[Web interface edit records]
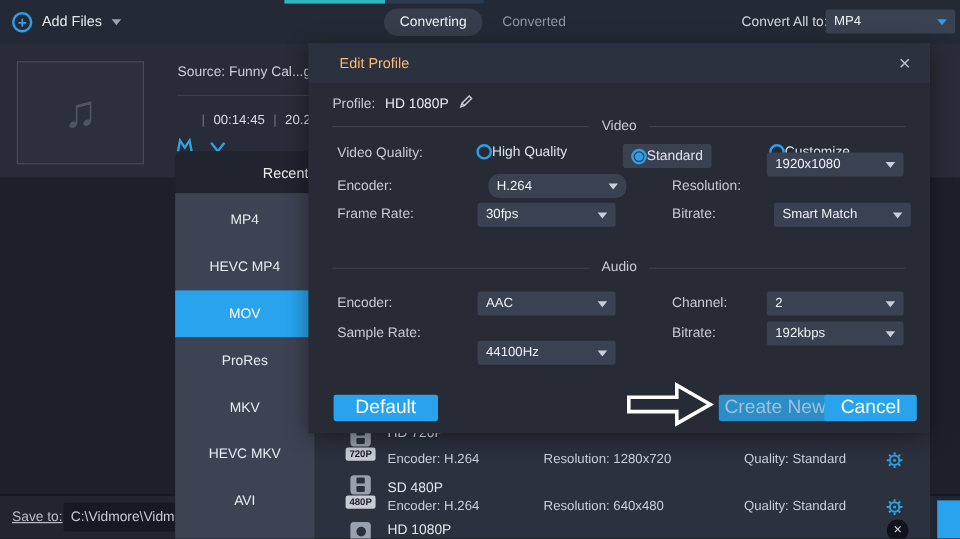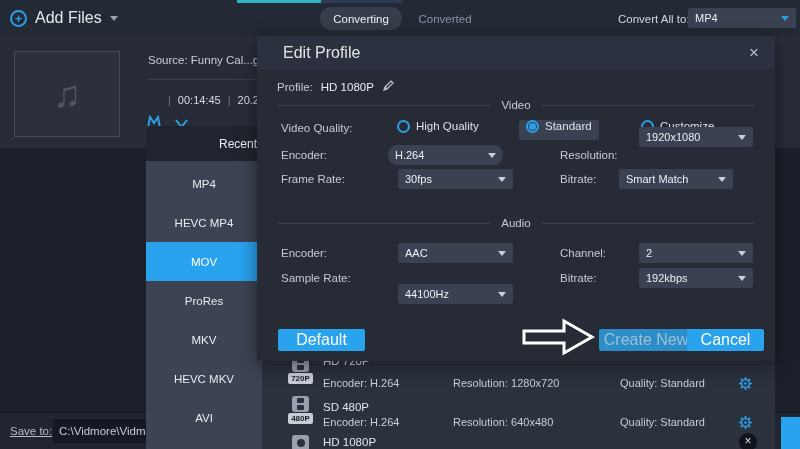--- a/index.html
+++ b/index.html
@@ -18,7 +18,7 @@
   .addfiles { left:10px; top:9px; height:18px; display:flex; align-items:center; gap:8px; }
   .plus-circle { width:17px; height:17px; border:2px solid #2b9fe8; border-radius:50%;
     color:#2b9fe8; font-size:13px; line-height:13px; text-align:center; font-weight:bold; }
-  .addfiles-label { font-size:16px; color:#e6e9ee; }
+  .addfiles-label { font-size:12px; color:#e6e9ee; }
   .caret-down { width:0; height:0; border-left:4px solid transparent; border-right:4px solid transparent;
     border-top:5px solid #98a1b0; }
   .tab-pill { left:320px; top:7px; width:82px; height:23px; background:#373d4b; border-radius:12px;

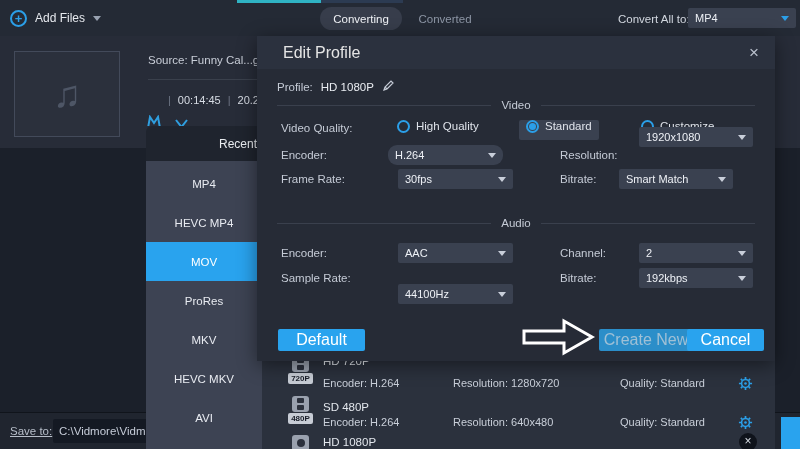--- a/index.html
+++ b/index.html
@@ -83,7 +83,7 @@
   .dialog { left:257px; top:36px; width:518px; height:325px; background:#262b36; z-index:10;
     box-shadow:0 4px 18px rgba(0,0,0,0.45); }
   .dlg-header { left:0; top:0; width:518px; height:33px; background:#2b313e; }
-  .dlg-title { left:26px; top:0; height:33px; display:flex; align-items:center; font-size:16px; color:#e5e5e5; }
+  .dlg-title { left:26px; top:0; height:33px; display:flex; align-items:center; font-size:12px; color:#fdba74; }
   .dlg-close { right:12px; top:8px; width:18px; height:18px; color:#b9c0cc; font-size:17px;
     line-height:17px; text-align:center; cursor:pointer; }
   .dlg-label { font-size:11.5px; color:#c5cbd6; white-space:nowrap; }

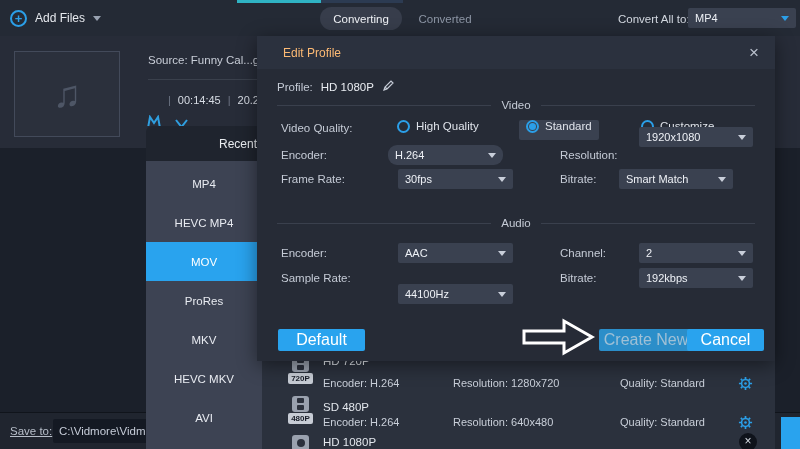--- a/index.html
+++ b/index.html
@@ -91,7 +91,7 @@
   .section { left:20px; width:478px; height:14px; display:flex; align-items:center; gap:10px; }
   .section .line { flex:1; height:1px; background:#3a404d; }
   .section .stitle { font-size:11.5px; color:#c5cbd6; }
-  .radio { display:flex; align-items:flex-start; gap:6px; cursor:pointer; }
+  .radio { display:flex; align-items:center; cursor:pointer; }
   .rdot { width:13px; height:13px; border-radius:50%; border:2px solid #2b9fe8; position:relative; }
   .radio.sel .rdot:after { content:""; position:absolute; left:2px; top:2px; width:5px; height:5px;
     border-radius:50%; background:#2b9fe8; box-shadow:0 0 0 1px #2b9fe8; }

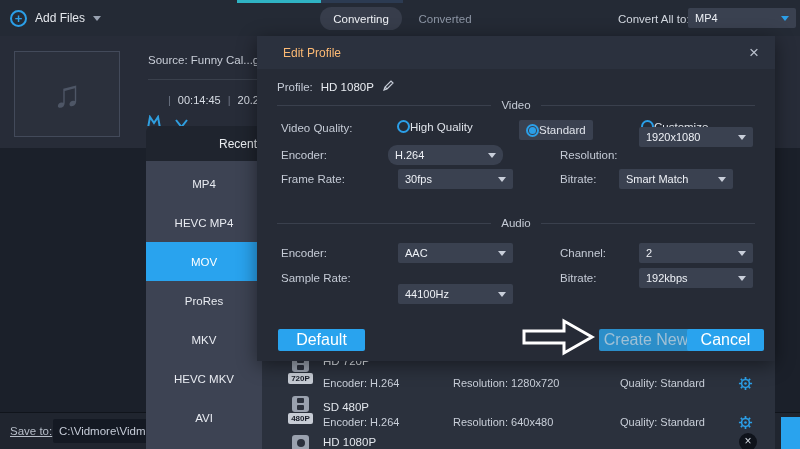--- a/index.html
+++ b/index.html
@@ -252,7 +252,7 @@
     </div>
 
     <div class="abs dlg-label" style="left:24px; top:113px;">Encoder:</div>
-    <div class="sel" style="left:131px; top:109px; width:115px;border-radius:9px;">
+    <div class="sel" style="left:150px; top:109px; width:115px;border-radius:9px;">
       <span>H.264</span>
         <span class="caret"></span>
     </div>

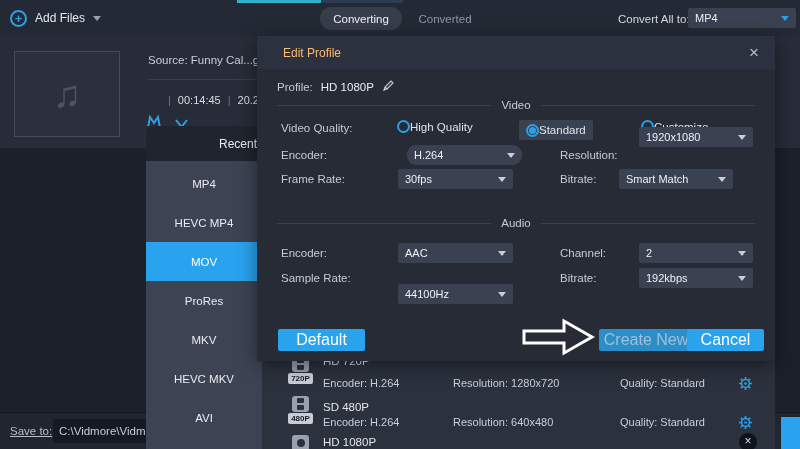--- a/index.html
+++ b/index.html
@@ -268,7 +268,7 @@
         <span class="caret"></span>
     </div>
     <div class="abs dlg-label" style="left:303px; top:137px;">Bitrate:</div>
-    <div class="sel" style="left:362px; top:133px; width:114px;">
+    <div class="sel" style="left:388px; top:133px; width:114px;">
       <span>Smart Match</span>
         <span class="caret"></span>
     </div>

Exercise objective »
Above are the records. Copy every line in them holding "position".

Result for this task »
   .rdot { width:13px; height:13px; border-radius:50%; border:2px solid #2b9fe8; position:relative; }
   .radio.sel .rdot:after { content:""; position:absolute; left:2px; top:2px; width:5px; height:5px;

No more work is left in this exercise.